Nick Hornby has been the foundation behind a lot of great pop culture in the past decade. He wrote the books behind About A Boy, Fever Pitch, and High Fidelity. He also has developed a screenwriting career that has him turning in increasingly impressive work: 2009’s An Education, 2014’s Wild, and 2015’s Brooklyn. While Hornby’s name has always been on my radar, I decided this past Christmas that I needed to sit down and actually read some of his novels. A trip to Bellevue’s Half Price Books led me to Hornby’s A Long Way Down, a title familiar to me due to its recent film adaptation.
The premise is certainly dark: four complete strangers are all about to jump to their death at the same location on New Year’s Eve.
It does not ruin it to say that things don’t go according to plan.

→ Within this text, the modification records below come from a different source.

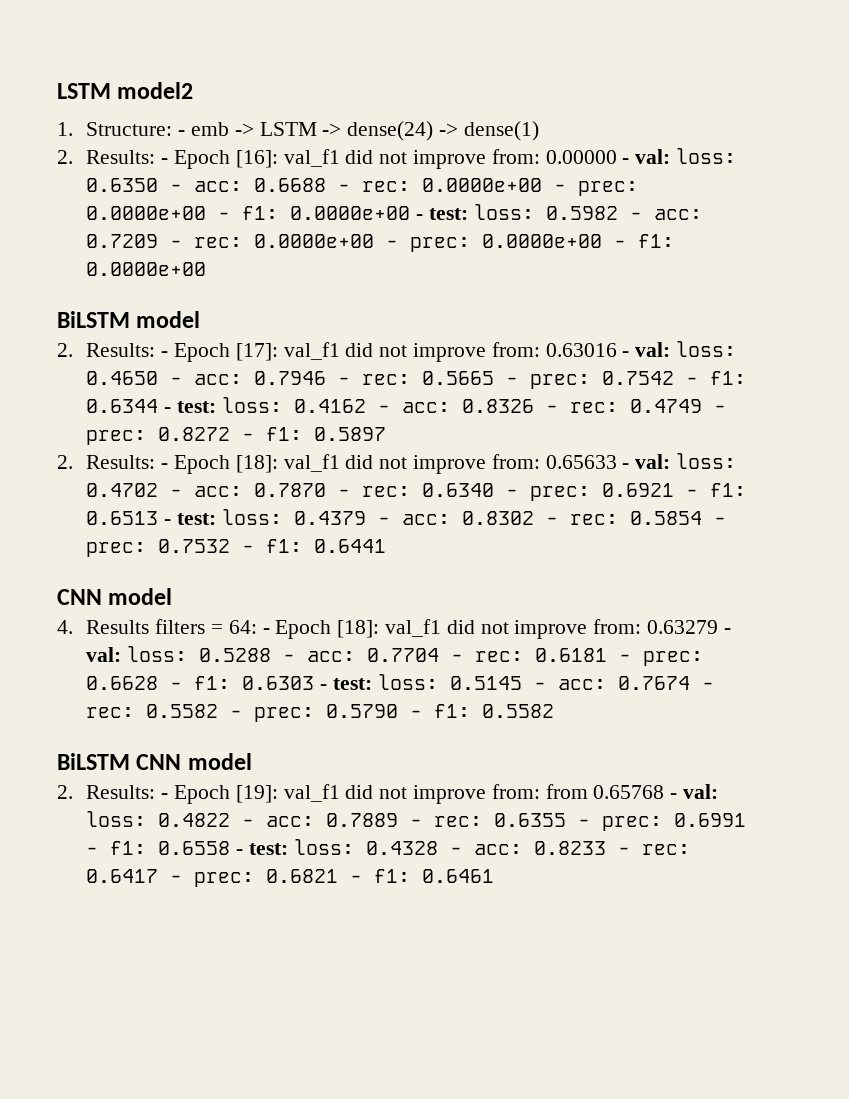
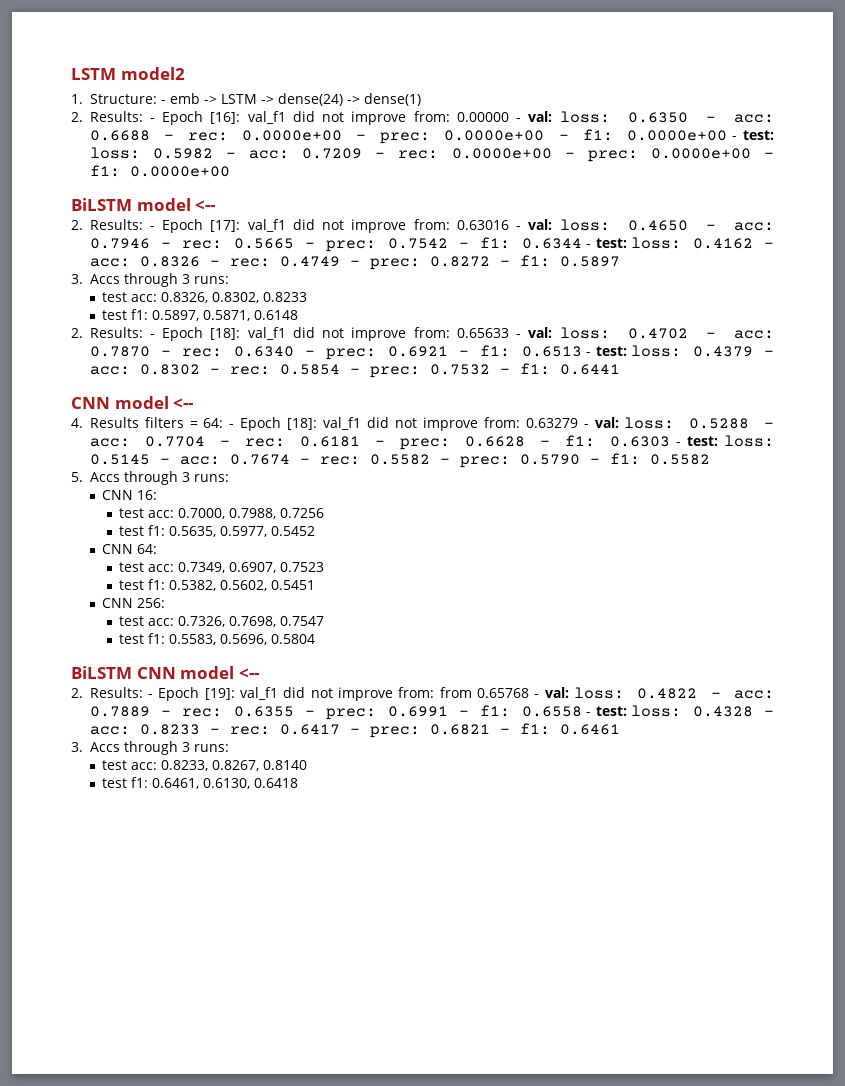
(201, 319) none -> [195,200,216,211] <--
(387, 434) none -> [71,273,229,287] [102,292,308,303] [102,309,299,321] // 3. Accs through 3 runs: // test acc: 0.8326, 0.8302, 0.8233 // test f1: 0.5897, 0.5871, 0.6148
(173, 596) none -> [173,398,194,409] <--
(555, 711) none -> [71,471,229,485] [102,490,158,500] [119,508,325,519] [119,525,316,537] [102,544,158,554] [119,562,325,573] [119,579,316,591] [102,598,166,608] [119,616,325,627] [119,633,316,645] // 5. Accs through 3 runs: // CNN 16: // test acc: 0.7000, 0.7988, 0.7256 // test f1: 0.5635, 0.5977, 0.5452 // CNN 64: // test acc: 0.7349, 0.6907, 0.7523 // test f1: 0.5382, 0.5602, 0.5451 // CNN 256: // test acc: 0.7326, 0.7698, 0.7547 // test f1: 0.5583, 0.5696, 0.5804
(252, 761) none -> [238,668,259,679] <--
(495, 876) none -> [71,741,229,755] [102,760,308,771] [102,777,299,789] // 3. Accs through 3 runs: // test acc: 0.8233, 0.8267, 0.8140 // test f1: 0.6461, 0.6130, 0.6418

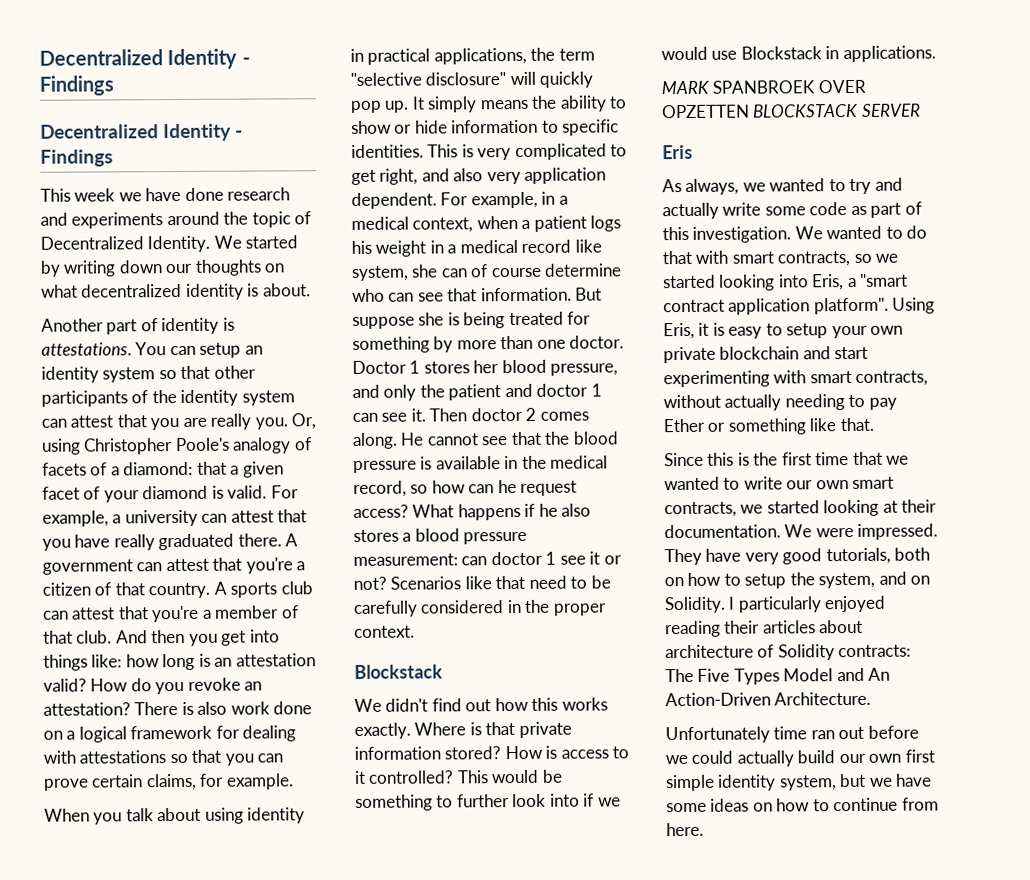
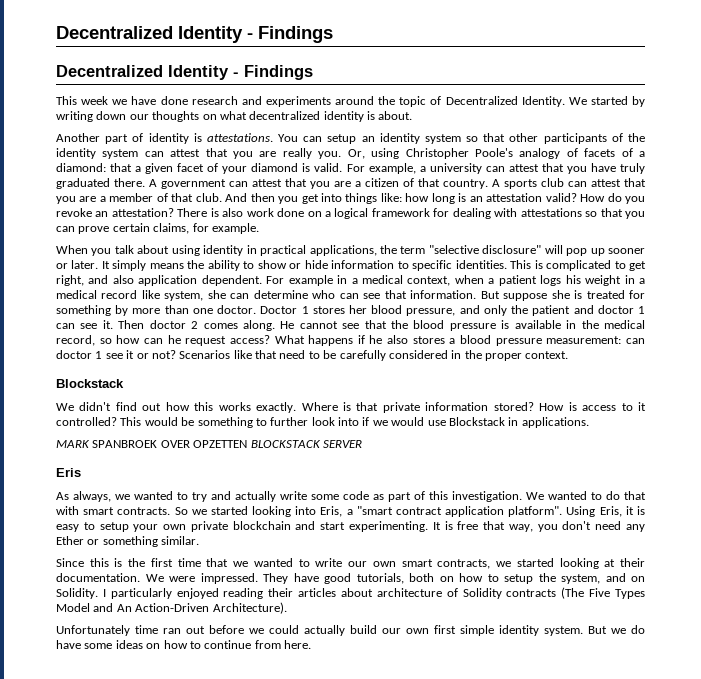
[113,534,155,551] really -> [619,163,645,174] truly
[245,557,293,574] you're -> [310,181,351,189] you are
[151,605,200,623] you're -> [56,196,97,204] you are
[539,71,594,88] [350,100,410,113] quickly pop up. -> [566,248,645,256] [56,260,99,269] pop up sooner or later.
[477,148,512,161] very -> (543, 264) none
[486,171,521,185] very -> (134, 279) none
[470,191,538,209] example, -> [288,275,333,286] example
[470,264,542,278] of course -> (250, 296) none
[463,312,506,329] being -> (583, 294) none
[777,251,872,267] contracts, so -> [117,507,188,515] contracts. So
[663,370,929,388] [663,394,897,411] experimenting with smart contracts, without actually needing to pay -> [348,521,645,532] experimenting. It is free that way, you don't need any
[809,417,874,432] like that. -> [161,536,200,545] similar.
[744,552,779,565] very -> (319, 577) none
[838,644,912,658] [665,668,694,683] contracts: The -> [506,587,585,599] contracts (The
[774,691,872,706] Architecture. -> [212,602,287,614] Architecture).
[778,773,893,791] system, but we -> [544,625,645,636] system. But we do

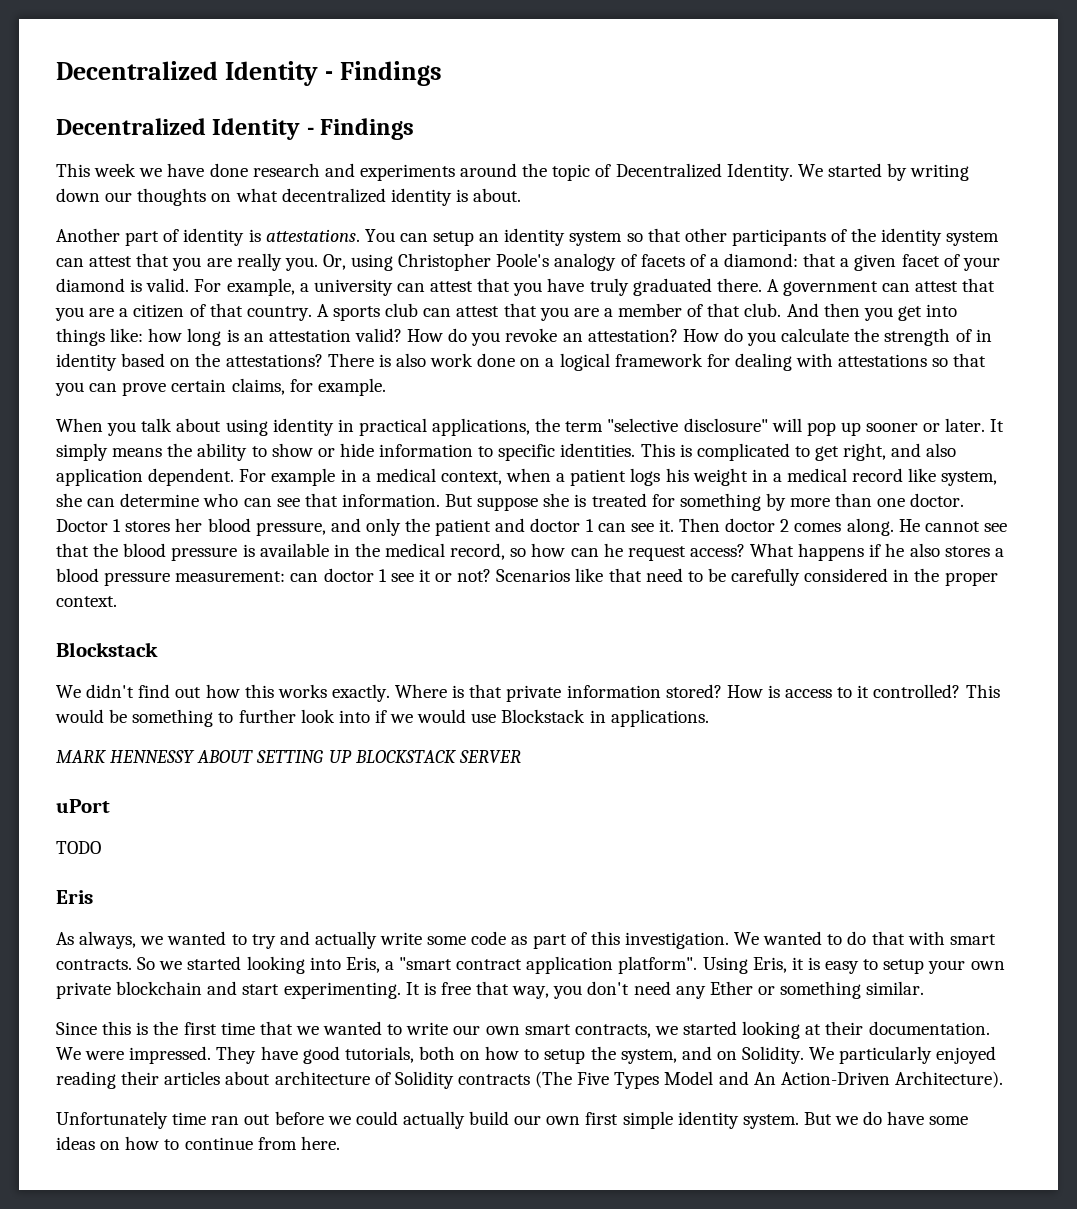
(174, 212) none -> [682,328,992,346] [56,353,323,371] How do you calculate the strength of in identity based on the attestations?
[92,440,248,448] SPANBROEK OVER OPZETTEN -> [110,750,352,763] HENNESSY ABOUT SETTING UP
(362, 444) none -> [56,799,110,813] [56,841,101,854] // uPort // TODO
[102,589,106,597] I -> [809,1047,835,1060] We

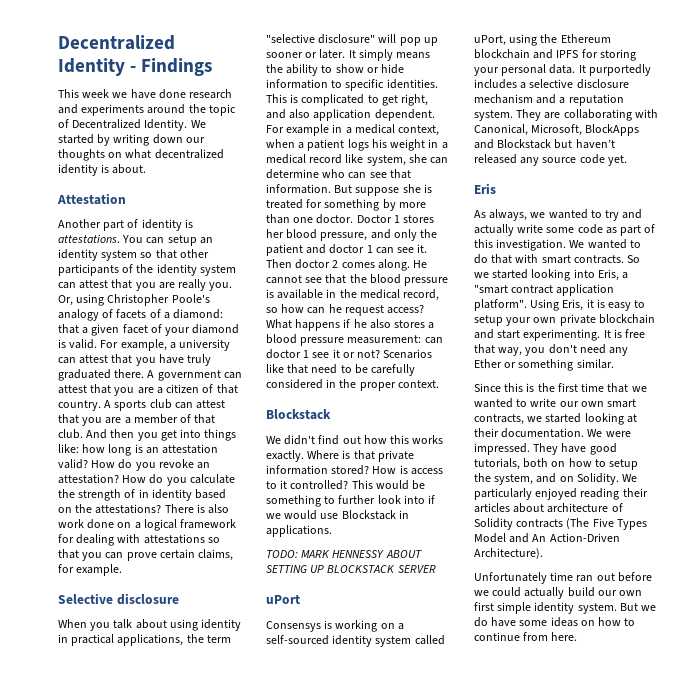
[56,61,443,86] [56,118,415,140] Decentralized Identity - Findings // Decentralized Identity - Findings -> [58,35,175,50] [58,58,213,76] Decentralized Identity - Findings
(522, 195) none -> [57,193,126,205] // Attestation
(386, 387) none -> [58,593,179,605] // Selective disclosure
(709, 718) none -> [266,550,298,558] TODO:
[56,841,101,854] TODO -> [266,620,404,632] [266,635,445,647] [474,34,611,46] [474,49,636,61] [474,64,651,76] [474,79,629,89] [474,94,624,106] [474,109,658,121] [474,124,640,136] [474,139,615,149] [474,154,627,166] Consensys is working on a self-sourced identity system called uPort, using the Ethereum blockchain and IPFS for storing your personal data. It purportedly includes a selective disclosure mechanism and a reputation system. They are collaborating with Canonical, Microsoft, BlockApps and Blockstack but haven’t released any source code yet.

In fact, humor is immediately injected into the story when these 4 strangers begin arguing over seemingly tiny yet important things, such as who gets to use the ladder first and second (getting over the the safety fence is a bit tricky, you see), and on to more important things such as why they are up at Topper House in the first place.
Hornby takes a potentially depressing story and makes it something highly readable by giving us four very distinct characters: Martin, a TV personality who’s career is trashed due to some exceedingly poor choices; Maureen, a lonely single mother taking care of her son with special needs; Jess, a young teenager upset about a boy who doesn’t quite love her back the same, and JJ, an American who’s pizza delivery career is preceded by failed rock star dreams. The entire story is only told in first-person perspective from one of the four characters at a time. It’s a really interesting choice that pays off in huge ways – both in laughs and pathos.
I was reading this book at roughly the same time I saw Spike Lee’s 2015 stunner Chi-Raq. What really struck me is how both works of art use tragedy and comedy in ways that contrast each other. Sometimes the comedy is used to leaven the tragedy, and sometimes the tragedy just makes the comedy that much more refreshing and cathartic. Both elements work together in ways that only makes everything richer and more vibrant.
While I have yet to see the 2014 filmic adaptation, I cannot recommend this book highly enough. It’s deeply funny in a way that British writers seem to so effortlessly accomplish, and it has all the emotions you could ever ask for in a story: hope, despair, relief, anger, everything. Empathy is something that, in our internet age, seems to be in short supply these days. This is a fantastic antidote. You will get deep inside the heads of all four characters and see just how they can go all the way from a place as dark as Topper House to a place with bursts of light and resembling hope.